From the Clinical and Translational Neuroscience Unit (A.E.M., H.K.), Feil Family Brain and Mind Research Institute (A.E.M., H.K.), and Departments of Neurology (A.E.M., H.K.) and Medicine (P.M.O., M.M.S.), Weill Cornell Medical College, New York, NY; Department of Biostatistics (T.M.B.), Cardiovascular Health Research Unit (B.M.P.), and Departments of Medicine (B.M.P.), Epidemiology (B.M.P., W.T.L.), Health Services (B.M.P.), and Neurology (W.T.L.), University of Washington, Seattle; Epidemiological Cardiology Research Center (E.Z.S.), Wake Forest University School of Medicine, Winston-Salem, NC; Department of Epidemiology (V.H.), School of Public Health, University of Alabama at Birmingham; Kaiser Permanente Washington Health Research Institute (B.M.P.), Seattle; and Department of Neurology, Vagelos College of Physicians and Surgeons (M.S.V.E.), and Department of Epidemiology (M.S.V.E.), Mailman School of Public Health, Columbia University, New York, NY.

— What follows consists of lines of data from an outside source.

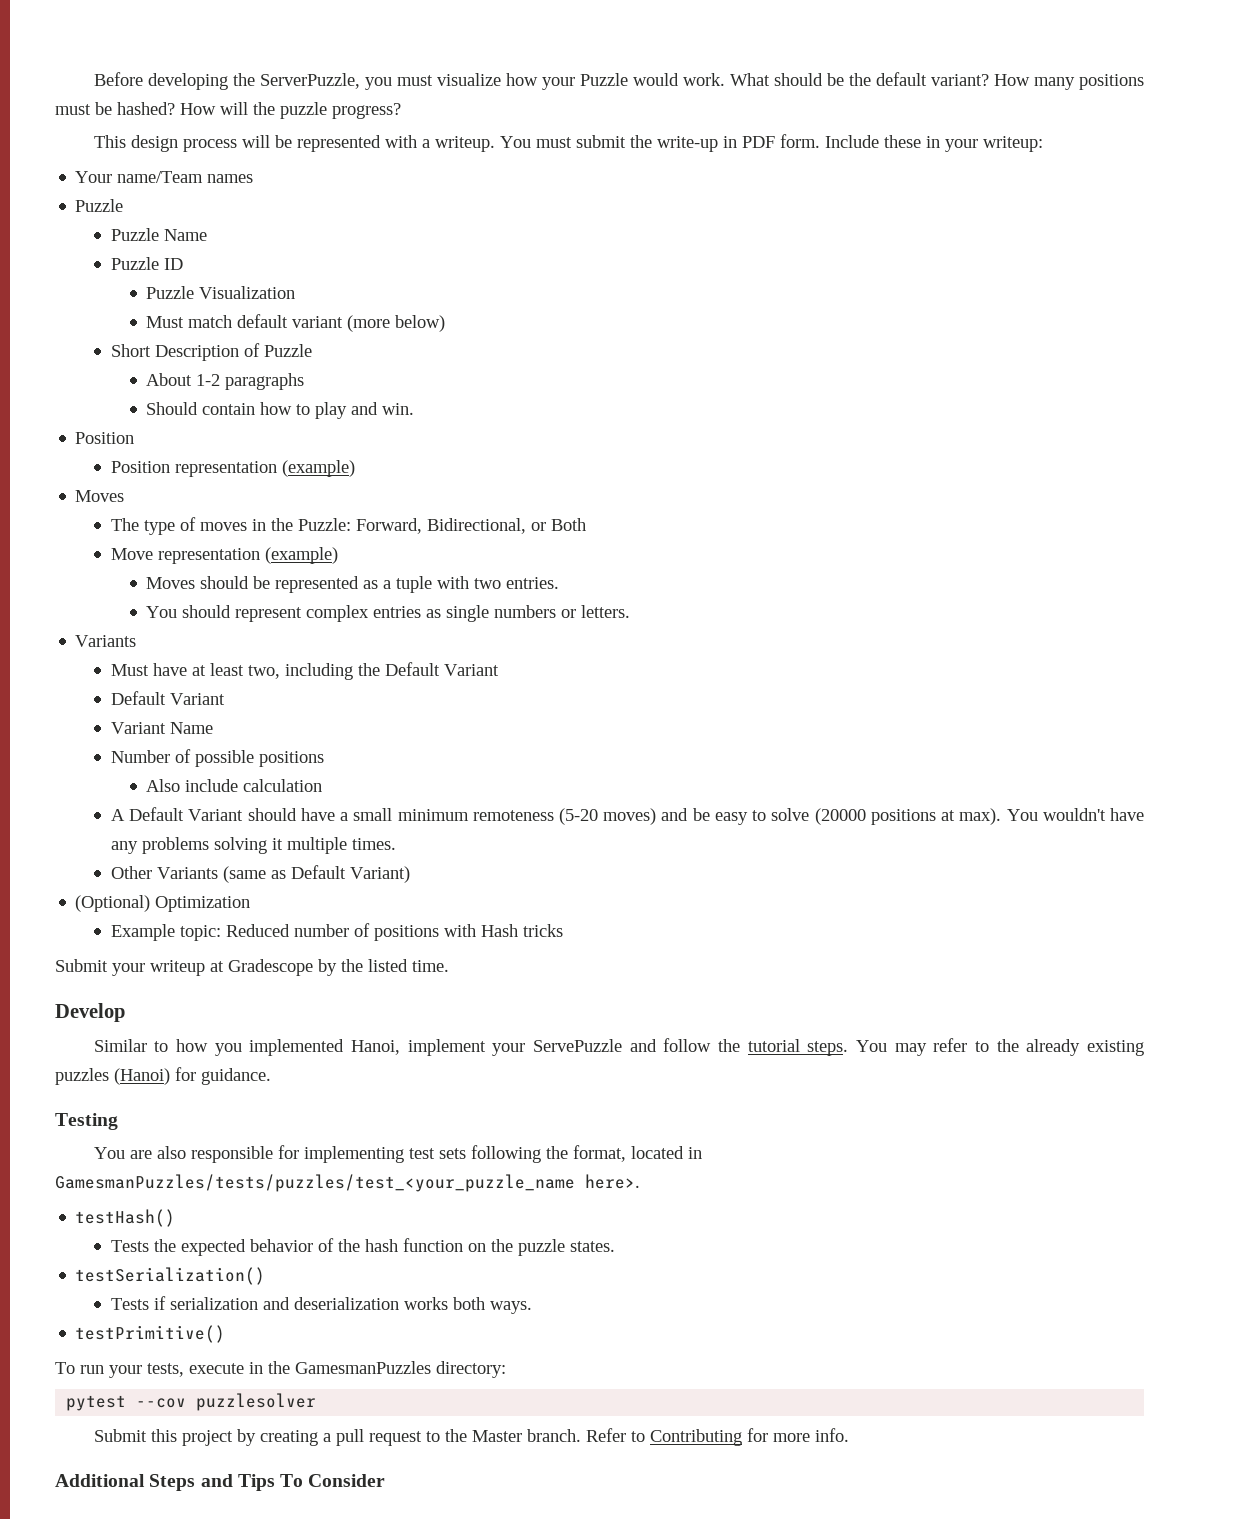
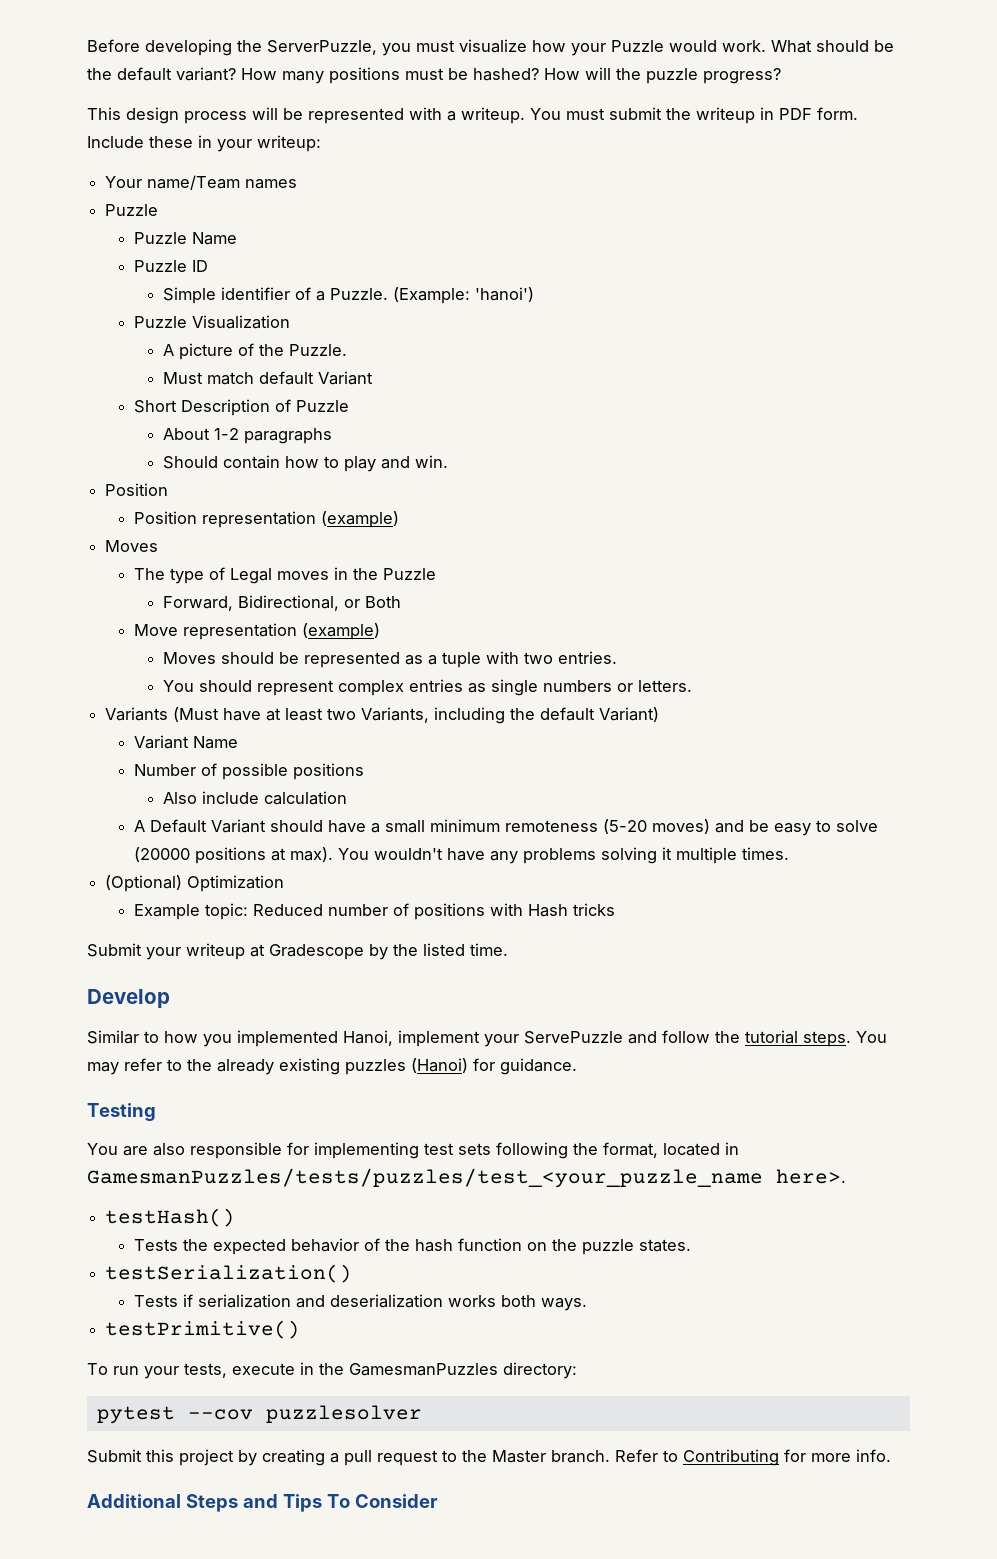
[656,136,718,152] write-up -> [696,107,755,124] writeup
[146,286,296,299] Puzzle Visualization -> [162,287,534,304] [133,315,290,329] [162,343,347,360] Simple identifier of a Puzzle. (Example: 'hanoi') // Puzzle Visualization // A picture of the Puzzle.
[292,315,446,332] variant (more below) -> [317,371,373,385] Variant
(196, 524) none -> [229,568,272,584] Legal
[297,518,351,531] Puzzle: -> [382,568,436,580] Puzzle //
[110,664,149,676] // Must -> [173,707,220,722] (Must
[247,662,499,680] [110,691,225,705] two, including the Default Variant // Default Variant -> [327,707,660,724] two Variants, including the default Variant)
[110,865,410,883] // Other Variants (same as Default Variant) -> (789, 853) none

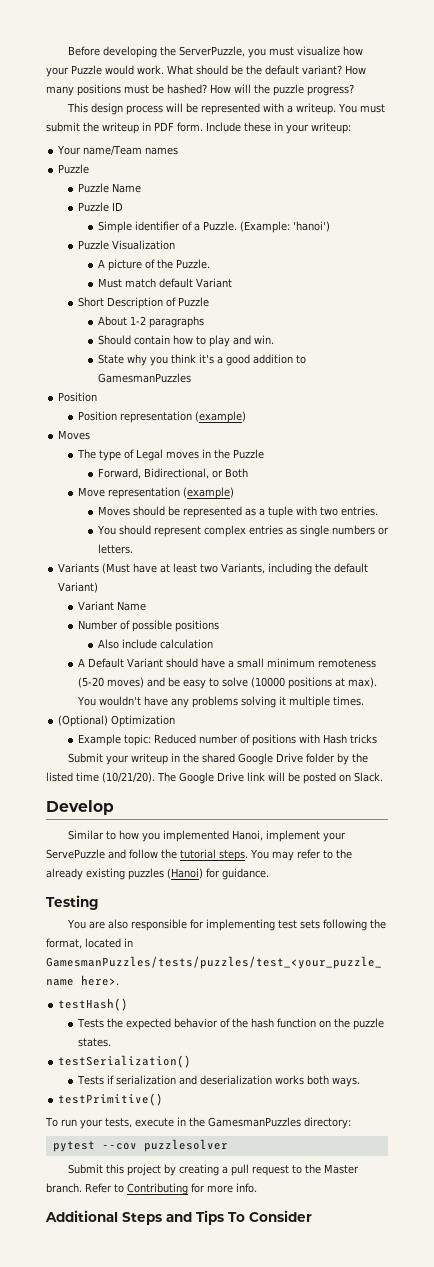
(448, 461) none -> [97,354,306,366] [97,373,191,383] // State why you think it's a good addition to GamesmanPuzzles
[133,847,190,862] (20000 -> [250,677,285,688] (10000
[250,943,508,960] at Gradescope by the listed time. -> [171,753,369,765] [46,772,383,784] in the shared Google Drive folder by the listed time (10/21/20). The Google Drive link will be posted on Slack.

Neurology. 2021 Aug 3;97(5):e436-e443. doi: 10.1212/WNL.0000000000012249. Epub 2021 May 24.
To test the hypothesis that silent myocardial infarction (MI) is a risk factor for ischemic stroke, we evaluated the association between silent MI and subsequent ischemic stroke in the Cardiovascular Health Study.
The Cardiovascular Health Study prospectively enrolled community-dwelling individuals ≥65 years of age. We included participants without prevalent stroke or baseline evidence of MI. Our exposures were silent and clinically apparent, overt MI. Silent MI was defined as new evidence of Q-wave MI, without clinical symptoms of MI, on ECGs performed during annual study visits from 1989 to 1999. The primary outcome was incident ischemic stroke. Secondary outcomes were ischemic stroke subtypes: nonlacunar, lacunar, and other/unknown. Cox proportional hazards analysis was used to model the association between time-varying MI status (silent, overt, or no MI) and stroke after adjustment for baseline demographics and vascular risk factors.
Among 4,224 participants, 362 (8.6%) had an incident silent MI, 421 (10.0%) an incident overt MI, and 377 (8.9%) an incident ischemic stroke during a median follow-up of 9.8 years. After adjustment for demographics and comorbidities, silent MI was independently associated with subsequent ischemic stroke (hazard ratio [HR], 1.51; 95% confidence interval [CI], 1.03-2.21). Overt MI was associated with ischemic stroke both in the short term (HR, 80; 95% CI, 53-119) and long term (HR, 1.60; 95% CI, 1.04-2.44). In secondary analyses, the association between silent MI and stroke was limited to nonlacunar ischemic stroke (HR, 2.40; 95% CI, 1.36-4.22).
In a community-based sample, we found an association between silent MI and ischemic stroke.
为了验证无症状性心肌梗死(MI)是缺血性卒中的危险因素这一假说,我们评估了心血管健康研究中无症状性 MI 与随后发生的缺血性卒中之间的关系。
心血管健康研究前瞻性地招募了年龄在 65 岁及以上的社区居民。我们纳入了无首发卒中或基线 MI 证据的参与者。我们的暴露因素为无症状性和有症状性、显性 MI。无症状性 MI 的定义为在 1989 年至 1999 年期间的年度研究访问期间进行的心电图上出现新的 Q 波 MI 证据,而无 MI 的临床症状。主要结局是首发缺血性卒中。次要结局为缺血性卒中亚型:非腔隙性、腔隙性和其他/未知。使用 Cox 比例风险分析模型,在校正基线人口统计学和血管危险因素后,对随时间变化的 MI 状态(无症状性、显性或无 MI)与卒中之间的关系进行建模。
在 4224 名参与者中,362 名(8.6%)发生了无症状性 MI 事件,421 名(10.0%)发生了显性 MI 事件,377 名(8.9%)发生了缺血性卒中事件,中位随访时间为 9.8 年。在校正人口统计学和合并症后,无症状性 MI 与随后发生的缺血性卒中独立相关(风险比 [HR],1.51;95%置信区间 [CI],1.03-2.21)。显性 MI 不仅在短期内(HR,80;95%CI,53-119)而且在长期(HR,1.60;95%CI,1.04-2.44)都与缺血性卒中相关。在二次分析中,无症状性 MI 与卒中的相关性仅限于非腔隙性缺血性卒中(HR,2.40;95%CI,1.36-4.22)。
在一项基于社区的样本中,我们发现无症状性 MI 与缺血性卒中之间存在关联。